Re: [PATCH v3 0/8] vfio: ccw: Refactoring the VFIO CCW state machine

Pierre Morel <pmorel@xxxxxxxxxxxxx> · Wed, 27 Jun 2018 12:00:41 +0200

On 26/06/2018 18:00, Cornelia Huck wrote:
On Tue, 26 Jun 2018 13:04:12 +0200
Pierre Morel <pmorel@xxxxxxxxxxxxx> wrote:

On 19/06/2018 16:00, Cornelia Huck wrote:
On Thu, 14 Jun 2018 10:06:31 +0200
Pierre Morel<pmorel@xxxxxxxxxxxxx>  wrote:

...snip...
The goal of the state machine is to describe the device driver state.
Not the device state which is hold by the CIO level.
I don't think there really is such a thing as "device driver state" (or
maybe I don't understand what you mean by it). The state is attached to
the individual device, isn't it?
Yes but it is related to the software handling the device and not to the 
device.
This is a difference between QEMU, Linux VFIO driver and Hardware.

In my point of view:

QEMU                  : Emulates a device, internal state is state of 
the device
Linux VFIO driver: Handle the device, internal state is driver state
Hardware            : obviously get the device state

I think this has lead to some confusion since I tried to keep the old
naming convention.
So, I agree that a state named "NON_INIT" or "UNCONFIGUED" would be better
to distinguish it from the device state "NOT_OPERATIONAL"

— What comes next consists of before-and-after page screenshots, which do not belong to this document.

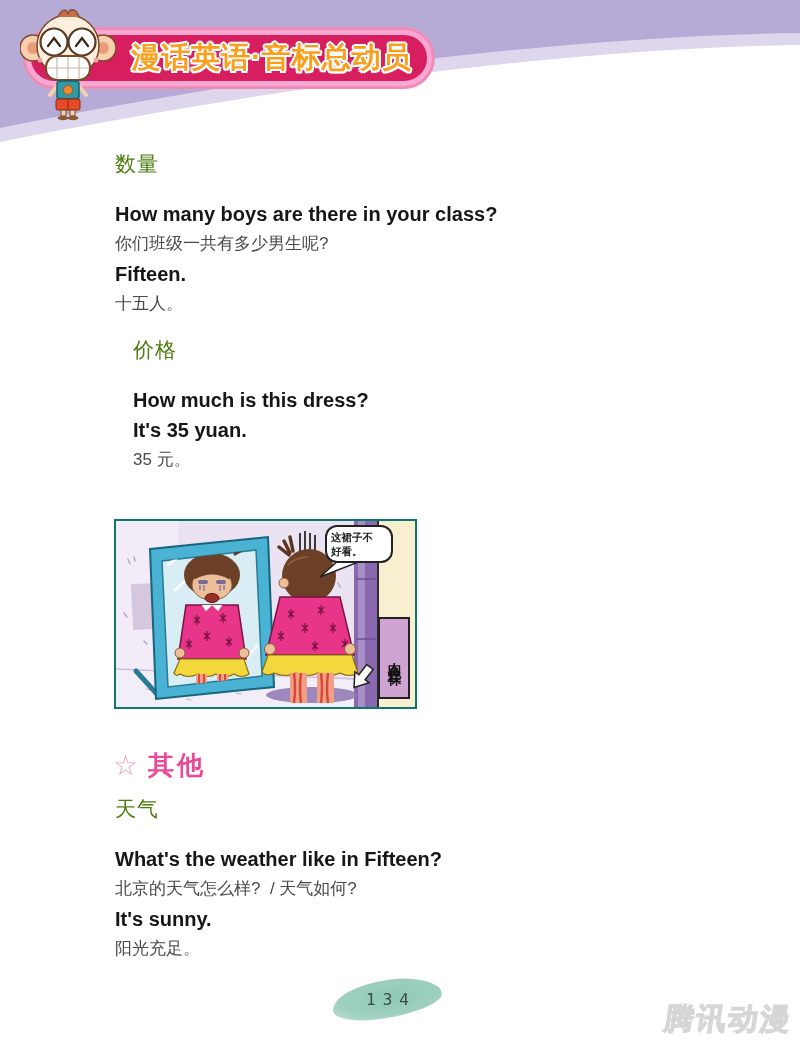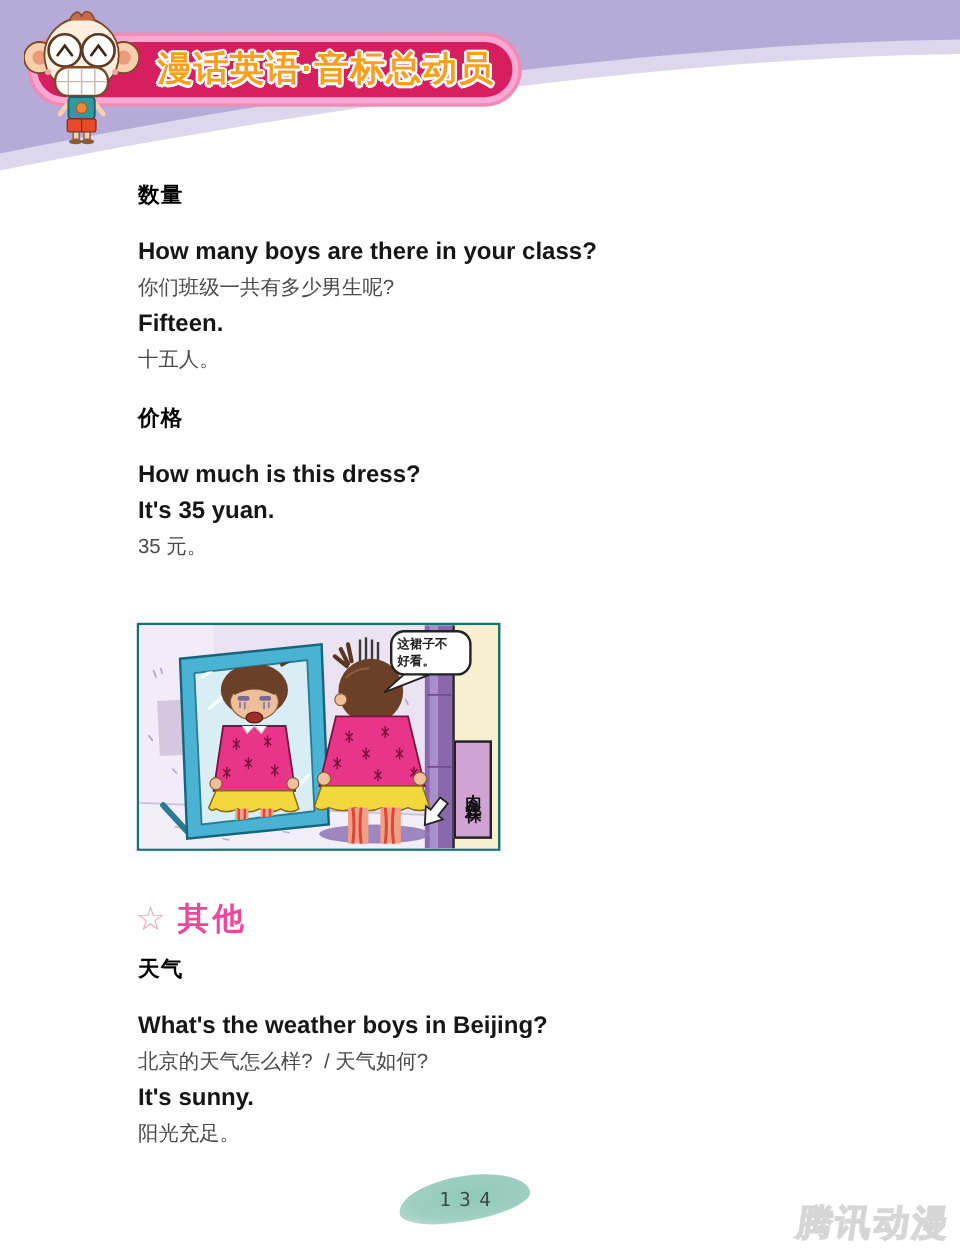--- a/index.html
+++ b/index.html
@@ -24,7 +24,7 @@
   .mascot{position:absolute;left:20px;top:4px;z-index:3;}
   
   .section{position:absolute;left:115px;width:600px;}
-  .sec-heading{font-size:18px;font-weight:bold;color:#000000;margin:0 0 21px 0;letter-spacing:1px;}
+  .sec-heading{font-size:21px;font-weight:normal;color:#4d7c0f;margin:0 0 21px 0;letter-spacing:1px;}
   .qa-en{font-size:20px;font-weight:bold;color:#161616;line-height:30px;white-space:pre-wrap;}
   .qa-zh{font-size:17px;color:#4a4a4a;line-height:30px;white-space:pre-wrap;}
   

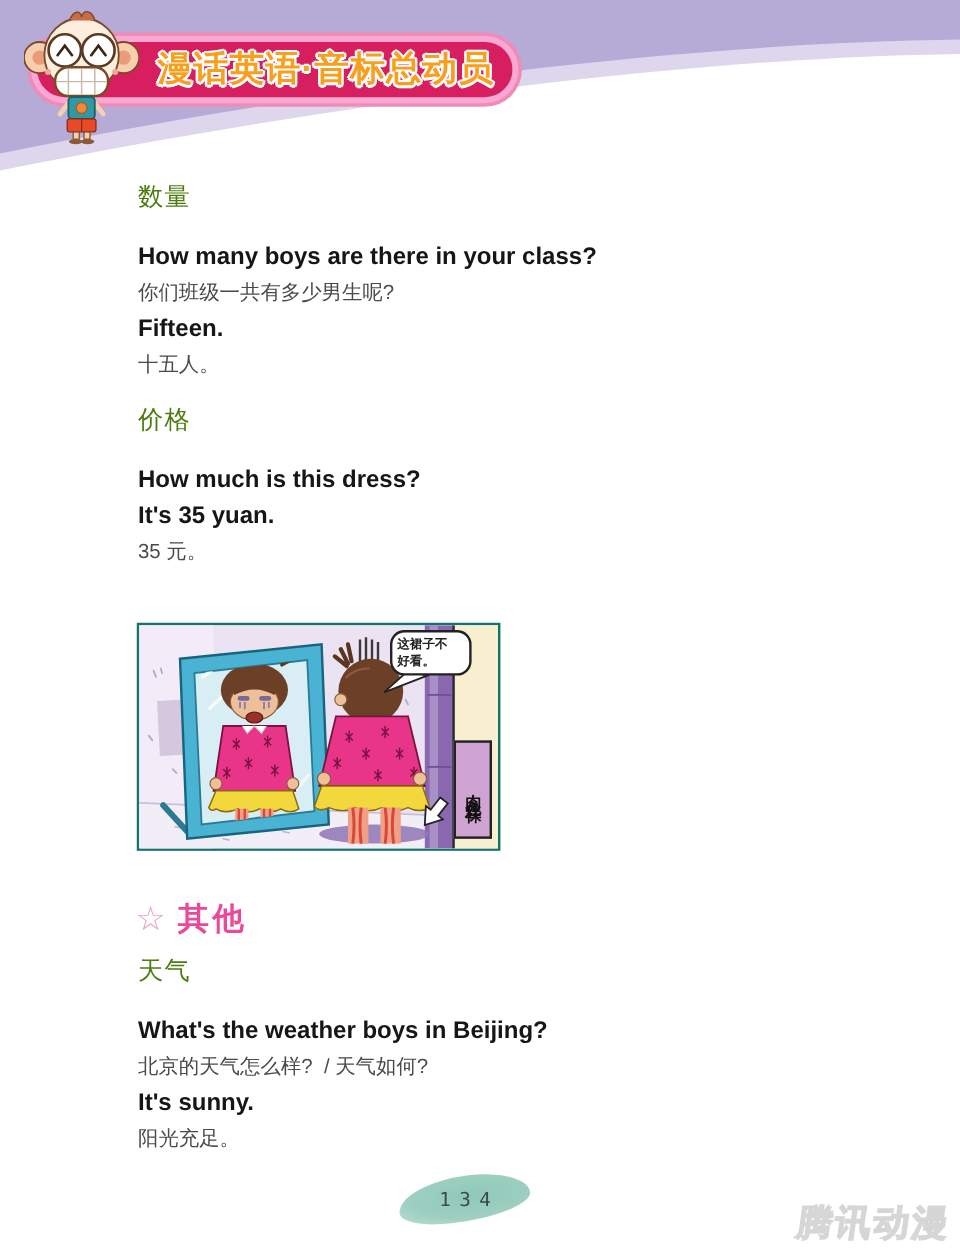--- a/index.html
+++ b/index.html
@@ -116,7 +116,7 @@
   <div class="qa-zh">十五人。</div>
 </div>
 
-<div class="section" style="top:336px;">
+<div class="section" style="top:336px;margin-left:18px;">
   <div class="sec-heading">价格</div>
   <div class="qa-en">How much is this dress?</div>
   <div class="qa-en">It's 35 yuan.</div>

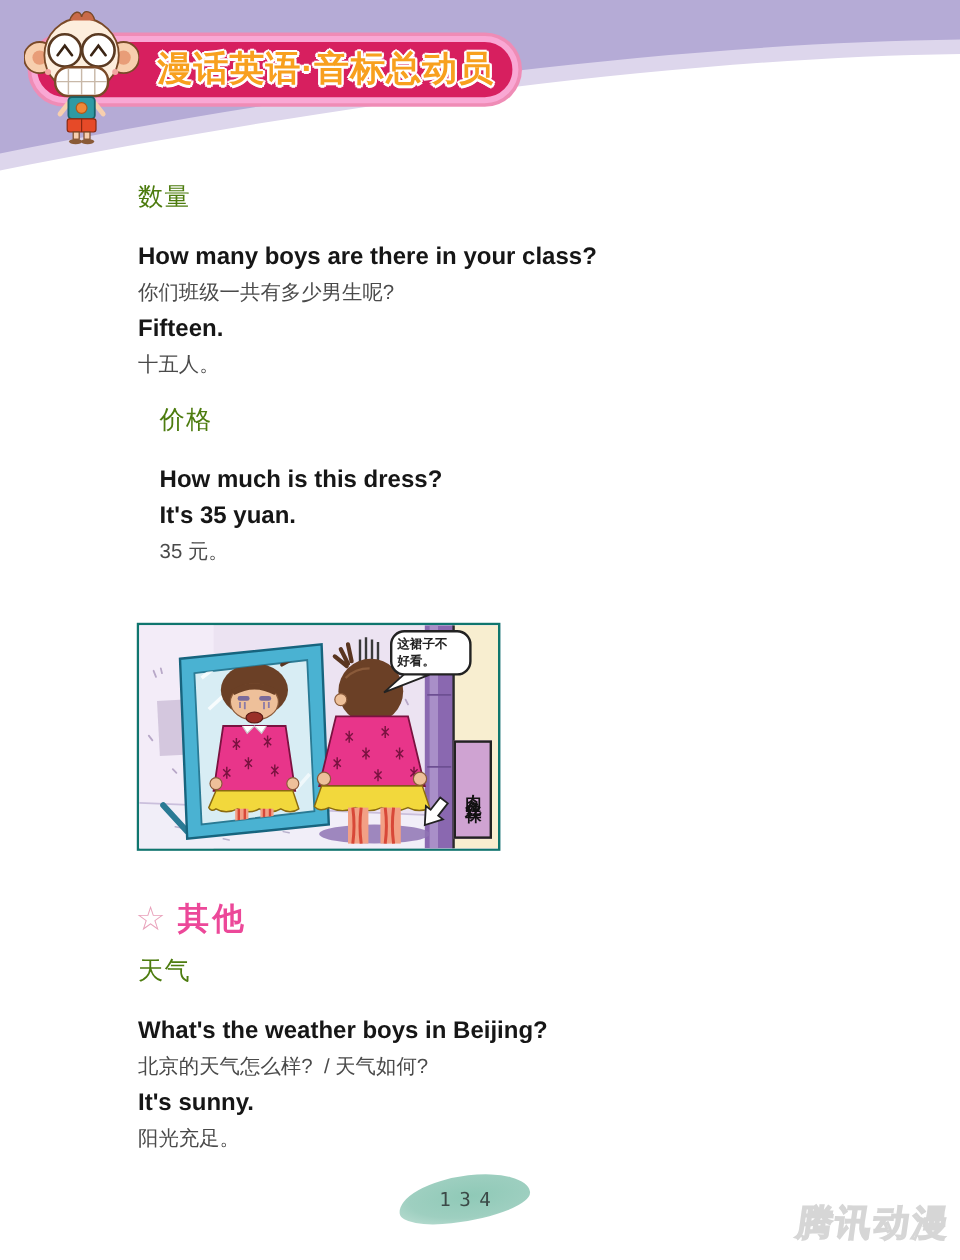--- a/index.html
+++ b/index.html
@@ -246,7 +246,7 @@
 
 <div class="section" style="top:795px;">
   <div class="sec-heading">天气</div>
-  <div class="qa-en">What's the weather boys in Beijing?</div>
+  <div class="qa-en">What's the weather like in Fifteen?</div>
   <div class="qa-zh">北京的天气怎么样?  / 天气如何?</div>
   <div class="qa-en">It's sunny.</div>
   <div class="qa-zh">阳光充足。</div>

Also, we need to be careful with the virtual machine vs. guest
terminology. The only thing that has an impact from the guest is when
it does I/O and when an interrupt is generated as a result (i.e., the
IDLE/BUSY transitions). The other transitions are triggered by virtual
machine setup.
Absolutely.

------------------------------------------------------------
| STANDBY          | A guest is associated but not started |
This is basically "device is bound to driver, but no mdev has been set
up".
When the device is bound to the driver, the device driver
is still in NOT_OPERATIONAL state.

The transition to STANDBY is done when the virtual machine starts and
opens the mediated device.
Note that the device is still not usable until it is reseted.
Hm, isn't that transition happening when the mdev is created?
No, when the mdev is created the VM is not started.
The STANDBY state is entered when the mdev_open is called,
this is when the VFIO framework is initialized as QEMU starts.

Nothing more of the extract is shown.